Histoire d’un flop de commerce de détail: Toutes les données agrégées sont de la m…

Quel beau magasin nous avions ouvert en décembre dans un centre commercial de la rive-sud:

Mais quelle déception de faire le bilan du résultat. Nous avons fait 25% de la projection que nous avions crue conservatrice au départ. Aussi bien dire que ça a été un échec monumental. Toutefois, on apprend de nos erreurs et j’ai analysé les raisons qui font que la réalité a été aussi loin de la projection. Continuez à lire si vous voulez éviter de tomber dans le même panneau…
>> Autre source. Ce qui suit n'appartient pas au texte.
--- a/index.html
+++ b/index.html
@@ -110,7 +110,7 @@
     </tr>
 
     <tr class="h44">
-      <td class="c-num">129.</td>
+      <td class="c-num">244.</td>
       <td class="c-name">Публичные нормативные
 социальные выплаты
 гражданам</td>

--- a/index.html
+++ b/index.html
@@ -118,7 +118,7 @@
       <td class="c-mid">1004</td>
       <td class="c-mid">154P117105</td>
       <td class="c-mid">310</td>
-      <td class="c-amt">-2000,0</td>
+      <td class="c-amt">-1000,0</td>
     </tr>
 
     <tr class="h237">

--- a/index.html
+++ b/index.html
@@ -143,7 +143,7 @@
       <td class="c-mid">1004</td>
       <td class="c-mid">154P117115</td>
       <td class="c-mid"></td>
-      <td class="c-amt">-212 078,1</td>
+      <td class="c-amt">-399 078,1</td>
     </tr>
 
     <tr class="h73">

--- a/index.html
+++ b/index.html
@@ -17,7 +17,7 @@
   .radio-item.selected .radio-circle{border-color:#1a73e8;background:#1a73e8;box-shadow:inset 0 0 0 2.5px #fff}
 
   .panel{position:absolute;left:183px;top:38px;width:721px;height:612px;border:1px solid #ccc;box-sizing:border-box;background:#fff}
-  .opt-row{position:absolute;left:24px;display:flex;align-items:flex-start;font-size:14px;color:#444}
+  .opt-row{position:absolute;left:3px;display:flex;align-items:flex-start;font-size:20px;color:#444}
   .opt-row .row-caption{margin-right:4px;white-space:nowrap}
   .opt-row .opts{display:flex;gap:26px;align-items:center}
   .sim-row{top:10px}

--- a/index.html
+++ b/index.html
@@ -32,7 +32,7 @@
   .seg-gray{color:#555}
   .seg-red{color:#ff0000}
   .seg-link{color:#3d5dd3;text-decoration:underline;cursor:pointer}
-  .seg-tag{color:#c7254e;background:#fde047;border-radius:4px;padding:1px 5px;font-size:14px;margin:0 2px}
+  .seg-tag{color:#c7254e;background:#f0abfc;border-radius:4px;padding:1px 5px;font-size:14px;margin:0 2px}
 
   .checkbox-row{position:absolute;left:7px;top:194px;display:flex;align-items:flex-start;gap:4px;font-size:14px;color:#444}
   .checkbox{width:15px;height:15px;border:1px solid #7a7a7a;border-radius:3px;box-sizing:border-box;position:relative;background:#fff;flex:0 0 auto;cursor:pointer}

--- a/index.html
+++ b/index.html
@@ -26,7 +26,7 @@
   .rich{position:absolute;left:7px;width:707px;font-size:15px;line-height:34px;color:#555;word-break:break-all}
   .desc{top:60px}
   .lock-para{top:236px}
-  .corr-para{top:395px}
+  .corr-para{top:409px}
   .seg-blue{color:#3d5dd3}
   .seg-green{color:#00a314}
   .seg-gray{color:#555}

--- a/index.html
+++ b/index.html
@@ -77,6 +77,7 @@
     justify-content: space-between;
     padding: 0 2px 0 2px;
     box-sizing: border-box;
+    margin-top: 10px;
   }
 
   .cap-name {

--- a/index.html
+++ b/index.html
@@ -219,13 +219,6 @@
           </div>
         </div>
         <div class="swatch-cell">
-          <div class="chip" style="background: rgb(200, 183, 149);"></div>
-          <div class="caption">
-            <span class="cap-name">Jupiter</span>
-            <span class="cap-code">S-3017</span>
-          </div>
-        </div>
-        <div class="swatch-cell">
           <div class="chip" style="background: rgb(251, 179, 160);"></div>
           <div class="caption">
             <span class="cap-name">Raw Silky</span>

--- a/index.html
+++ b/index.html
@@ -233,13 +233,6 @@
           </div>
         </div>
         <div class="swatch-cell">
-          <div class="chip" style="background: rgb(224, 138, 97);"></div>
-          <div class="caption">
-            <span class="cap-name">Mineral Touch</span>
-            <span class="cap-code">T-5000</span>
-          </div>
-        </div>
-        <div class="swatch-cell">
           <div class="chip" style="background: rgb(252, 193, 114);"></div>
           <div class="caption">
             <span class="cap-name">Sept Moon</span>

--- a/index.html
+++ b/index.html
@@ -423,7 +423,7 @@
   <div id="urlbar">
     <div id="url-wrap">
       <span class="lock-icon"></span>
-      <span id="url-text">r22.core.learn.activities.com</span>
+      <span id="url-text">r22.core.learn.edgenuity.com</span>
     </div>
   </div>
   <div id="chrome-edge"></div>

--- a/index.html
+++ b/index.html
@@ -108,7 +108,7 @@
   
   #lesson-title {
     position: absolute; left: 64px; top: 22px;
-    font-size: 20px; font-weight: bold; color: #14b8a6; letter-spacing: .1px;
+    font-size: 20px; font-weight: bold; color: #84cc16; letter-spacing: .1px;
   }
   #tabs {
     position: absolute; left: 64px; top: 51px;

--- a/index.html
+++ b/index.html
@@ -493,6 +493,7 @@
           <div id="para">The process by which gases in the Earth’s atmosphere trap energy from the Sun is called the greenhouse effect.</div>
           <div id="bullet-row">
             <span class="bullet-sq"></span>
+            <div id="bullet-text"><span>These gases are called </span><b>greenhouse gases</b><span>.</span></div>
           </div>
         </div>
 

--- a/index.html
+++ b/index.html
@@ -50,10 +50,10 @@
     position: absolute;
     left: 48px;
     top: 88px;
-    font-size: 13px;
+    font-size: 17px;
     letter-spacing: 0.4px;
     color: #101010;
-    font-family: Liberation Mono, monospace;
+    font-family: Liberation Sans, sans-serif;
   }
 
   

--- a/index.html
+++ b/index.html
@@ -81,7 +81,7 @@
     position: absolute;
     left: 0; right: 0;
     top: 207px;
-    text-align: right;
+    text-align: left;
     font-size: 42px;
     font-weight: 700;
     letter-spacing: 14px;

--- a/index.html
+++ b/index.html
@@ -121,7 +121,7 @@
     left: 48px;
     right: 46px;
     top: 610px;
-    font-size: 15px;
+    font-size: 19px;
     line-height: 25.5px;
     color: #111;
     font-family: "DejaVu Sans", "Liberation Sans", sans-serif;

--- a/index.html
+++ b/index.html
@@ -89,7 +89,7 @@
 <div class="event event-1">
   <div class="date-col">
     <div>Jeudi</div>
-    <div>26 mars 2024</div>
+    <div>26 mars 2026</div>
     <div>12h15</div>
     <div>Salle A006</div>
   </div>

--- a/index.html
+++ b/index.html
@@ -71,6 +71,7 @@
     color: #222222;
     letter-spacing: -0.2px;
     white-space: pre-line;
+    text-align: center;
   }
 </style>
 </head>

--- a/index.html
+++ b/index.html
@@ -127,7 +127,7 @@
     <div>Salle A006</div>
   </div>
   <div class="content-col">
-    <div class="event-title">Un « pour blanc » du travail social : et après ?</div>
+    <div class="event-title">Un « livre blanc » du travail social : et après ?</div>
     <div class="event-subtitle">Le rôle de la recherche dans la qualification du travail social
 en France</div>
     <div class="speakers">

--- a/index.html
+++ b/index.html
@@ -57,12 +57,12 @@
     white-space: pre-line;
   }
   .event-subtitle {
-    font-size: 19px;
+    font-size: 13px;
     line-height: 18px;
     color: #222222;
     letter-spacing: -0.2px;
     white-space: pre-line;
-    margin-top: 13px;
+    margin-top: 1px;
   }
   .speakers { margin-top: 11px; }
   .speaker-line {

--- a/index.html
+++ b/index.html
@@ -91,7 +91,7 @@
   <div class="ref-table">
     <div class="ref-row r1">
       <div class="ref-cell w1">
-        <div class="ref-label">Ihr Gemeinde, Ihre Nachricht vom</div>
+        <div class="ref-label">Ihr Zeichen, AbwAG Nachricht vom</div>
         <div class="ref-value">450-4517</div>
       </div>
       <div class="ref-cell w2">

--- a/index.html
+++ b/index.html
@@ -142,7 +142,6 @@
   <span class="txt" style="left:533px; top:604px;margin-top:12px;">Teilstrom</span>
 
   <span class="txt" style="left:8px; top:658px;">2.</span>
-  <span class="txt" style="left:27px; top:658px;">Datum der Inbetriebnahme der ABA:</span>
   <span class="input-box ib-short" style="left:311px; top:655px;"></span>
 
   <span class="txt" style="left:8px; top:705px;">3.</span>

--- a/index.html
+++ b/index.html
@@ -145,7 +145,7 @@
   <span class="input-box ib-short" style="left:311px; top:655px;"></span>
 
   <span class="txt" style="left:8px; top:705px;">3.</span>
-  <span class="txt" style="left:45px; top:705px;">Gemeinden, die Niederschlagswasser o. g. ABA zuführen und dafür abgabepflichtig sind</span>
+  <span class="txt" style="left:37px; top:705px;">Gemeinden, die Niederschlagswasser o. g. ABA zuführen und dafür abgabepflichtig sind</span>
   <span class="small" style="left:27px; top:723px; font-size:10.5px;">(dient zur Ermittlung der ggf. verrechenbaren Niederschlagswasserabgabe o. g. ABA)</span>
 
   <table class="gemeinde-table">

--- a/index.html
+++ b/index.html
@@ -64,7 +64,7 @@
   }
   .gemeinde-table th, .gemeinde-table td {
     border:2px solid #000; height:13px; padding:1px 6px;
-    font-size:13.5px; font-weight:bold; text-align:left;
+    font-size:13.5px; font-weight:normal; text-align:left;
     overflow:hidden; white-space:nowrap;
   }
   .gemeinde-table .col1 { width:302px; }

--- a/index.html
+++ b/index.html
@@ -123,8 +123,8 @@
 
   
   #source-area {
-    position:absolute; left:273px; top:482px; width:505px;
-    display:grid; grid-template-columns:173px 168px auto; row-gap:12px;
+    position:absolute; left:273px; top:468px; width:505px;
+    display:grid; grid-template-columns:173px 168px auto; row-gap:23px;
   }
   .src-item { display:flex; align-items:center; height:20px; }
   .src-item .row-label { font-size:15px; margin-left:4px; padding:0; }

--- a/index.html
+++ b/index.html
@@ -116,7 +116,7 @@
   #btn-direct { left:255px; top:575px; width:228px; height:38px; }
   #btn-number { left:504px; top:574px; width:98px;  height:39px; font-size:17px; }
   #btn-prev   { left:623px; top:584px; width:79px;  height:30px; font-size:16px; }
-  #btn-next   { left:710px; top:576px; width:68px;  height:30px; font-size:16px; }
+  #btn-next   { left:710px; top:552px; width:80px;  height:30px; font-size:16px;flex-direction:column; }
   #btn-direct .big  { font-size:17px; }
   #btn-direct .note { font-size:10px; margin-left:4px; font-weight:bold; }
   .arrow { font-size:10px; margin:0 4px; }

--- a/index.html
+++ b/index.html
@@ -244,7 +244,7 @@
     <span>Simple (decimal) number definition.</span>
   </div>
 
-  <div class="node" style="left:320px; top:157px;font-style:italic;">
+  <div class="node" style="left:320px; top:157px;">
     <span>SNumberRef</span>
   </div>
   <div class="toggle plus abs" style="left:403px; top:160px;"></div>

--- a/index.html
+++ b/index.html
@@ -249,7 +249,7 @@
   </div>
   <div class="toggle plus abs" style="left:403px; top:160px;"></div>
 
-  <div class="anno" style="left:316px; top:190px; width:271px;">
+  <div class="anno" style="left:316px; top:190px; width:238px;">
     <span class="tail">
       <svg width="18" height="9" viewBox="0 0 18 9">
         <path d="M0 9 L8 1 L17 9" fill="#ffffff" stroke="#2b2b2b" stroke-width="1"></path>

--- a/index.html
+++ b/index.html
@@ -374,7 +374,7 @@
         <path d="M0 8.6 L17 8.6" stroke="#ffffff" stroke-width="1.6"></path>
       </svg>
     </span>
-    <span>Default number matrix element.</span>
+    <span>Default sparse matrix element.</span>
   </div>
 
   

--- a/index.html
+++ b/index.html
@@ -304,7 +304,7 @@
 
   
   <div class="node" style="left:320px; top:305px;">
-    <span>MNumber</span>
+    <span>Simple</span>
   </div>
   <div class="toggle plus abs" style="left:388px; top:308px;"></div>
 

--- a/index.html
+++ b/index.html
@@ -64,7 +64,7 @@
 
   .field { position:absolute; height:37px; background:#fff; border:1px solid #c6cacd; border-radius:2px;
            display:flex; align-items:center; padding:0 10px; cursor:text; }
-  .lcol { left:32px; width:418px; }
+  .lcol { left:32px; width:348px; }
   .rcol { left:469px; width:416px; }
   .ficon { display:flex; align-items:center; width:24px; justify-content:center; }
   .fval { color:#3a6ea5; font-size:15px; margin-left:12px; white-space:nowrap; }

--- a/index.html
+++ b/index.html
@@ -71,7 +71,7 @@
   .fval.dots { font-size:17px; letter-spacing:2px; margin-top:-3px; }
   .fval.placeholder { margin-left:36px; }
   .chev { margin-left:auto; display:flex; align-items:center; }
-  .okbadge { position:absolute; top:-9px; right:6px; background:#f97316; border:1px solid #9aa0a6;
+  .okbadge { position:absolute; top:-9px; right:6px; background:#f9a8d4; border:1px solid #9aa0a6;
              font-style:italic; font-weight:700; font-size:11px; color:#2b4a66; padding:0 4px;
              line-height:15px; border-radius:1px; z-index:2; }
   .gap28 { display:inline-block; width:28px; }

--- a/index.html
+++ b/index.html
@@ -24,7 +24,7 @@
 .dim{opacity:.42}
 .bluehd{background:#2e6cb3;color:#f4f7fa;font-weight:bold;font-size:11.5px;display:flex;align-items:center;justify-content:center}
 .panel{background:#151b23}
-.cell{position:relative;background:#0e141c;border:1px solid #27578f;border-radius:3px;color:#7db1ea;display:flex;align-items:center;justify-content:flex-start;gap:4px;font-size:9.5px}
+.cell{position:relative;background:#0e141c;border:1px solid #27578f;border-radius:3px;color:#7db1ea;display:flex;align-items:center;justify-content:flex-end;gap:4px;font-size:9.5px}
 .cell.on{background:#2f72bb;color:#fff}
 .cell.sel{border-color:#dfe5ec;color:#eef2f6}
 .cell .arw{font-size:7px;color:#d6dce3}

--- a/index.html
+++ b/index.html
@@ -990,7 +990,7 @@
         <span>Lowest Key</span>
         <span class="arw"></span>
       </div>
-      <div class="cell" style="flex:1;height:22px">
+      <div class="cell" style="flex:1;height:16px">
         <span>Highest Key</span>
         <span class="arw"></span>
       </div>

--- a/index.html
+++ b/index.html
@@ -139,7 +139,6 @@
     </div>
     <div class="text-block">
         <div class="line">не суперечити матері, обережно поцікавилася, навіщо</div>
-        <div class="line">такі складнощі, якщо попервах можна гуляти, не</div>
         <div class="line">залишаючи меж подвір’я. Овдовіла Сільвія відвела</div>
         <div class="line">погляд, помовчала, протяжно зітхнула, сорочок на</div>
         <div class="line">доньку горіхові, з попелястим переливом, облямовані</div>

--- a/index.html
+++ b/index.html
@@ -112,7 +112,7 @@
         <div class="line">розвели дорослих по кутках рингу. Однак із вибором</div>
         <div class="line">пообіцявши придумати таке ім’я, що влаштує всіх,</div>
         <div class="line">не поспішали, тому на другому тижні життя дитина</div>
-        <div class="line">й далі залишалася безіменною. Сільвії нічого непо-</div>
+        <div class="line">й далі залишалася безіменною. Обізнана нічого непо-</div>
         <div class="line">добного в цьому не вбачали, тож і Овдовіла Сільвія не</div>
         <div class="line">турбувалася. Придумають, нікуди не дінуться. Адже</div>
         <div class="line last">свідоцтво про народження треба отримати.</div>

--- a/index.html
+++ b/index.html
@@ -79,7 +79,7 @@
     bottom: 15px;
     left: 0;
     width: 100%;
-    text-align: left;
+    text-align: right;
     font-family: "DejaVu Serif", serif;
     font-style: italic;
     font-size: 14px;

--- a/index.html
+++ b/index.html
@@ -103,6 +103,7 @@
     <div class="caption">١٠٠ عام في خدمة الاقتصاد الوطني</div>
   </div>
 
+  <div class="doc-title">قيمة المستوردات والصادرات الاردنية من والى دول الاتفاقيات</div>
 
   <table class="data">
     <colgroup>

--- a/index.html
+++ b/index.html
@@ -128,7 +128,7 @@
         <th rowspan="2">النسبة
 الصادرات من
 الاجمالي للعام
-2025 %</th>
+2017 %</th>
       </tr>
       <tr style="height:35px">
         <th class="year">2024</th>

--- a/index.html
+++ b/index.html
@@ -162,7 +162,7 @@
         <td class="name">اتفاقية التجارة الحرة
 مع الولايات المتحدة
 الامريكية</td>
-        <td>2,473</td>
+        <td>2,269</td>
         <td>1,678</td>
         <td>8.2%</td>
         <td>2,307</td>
Nous avons vraiment bien fait les choses pour notre première expérience de centre commercial. Évidemment, certaines choses auraient pu être améliorées dans la gestion du magasin, de l’inventaire et du marketing, mais en gros, je suis vraiment fier du travail qu’on a accompli. L’Erreur avec un grand « E », majoritairement responsable du flop monumental du magasin, a été de faire confiance à une donnée agrégée fournie par le centre commercial dans son pitch de ventes. La projection de ventes avait été faite à partir des ventes au pied carré moyenne pour l’année sans égard à la saisonnalité du commerce de détail, et pour le centre commercial  au complet, sans égard à la taille ou au type de magasin. Me fier à cette donnée ultra-aggrégée a été une erreur monumentale que j’analyse ici post-hoc pour votre bénéfice. Pourtant, les responsables du centre commercial avaient l’air vraiment convaincus de leur estimation, par le fait que le plancher de ventes à partir duquel nous devions leur payer une commission était assez élevé. Je peux vous dire qu’une chance qu’on avait un bail de seulement un mois, sinon les conséquences auraient été désastreuses.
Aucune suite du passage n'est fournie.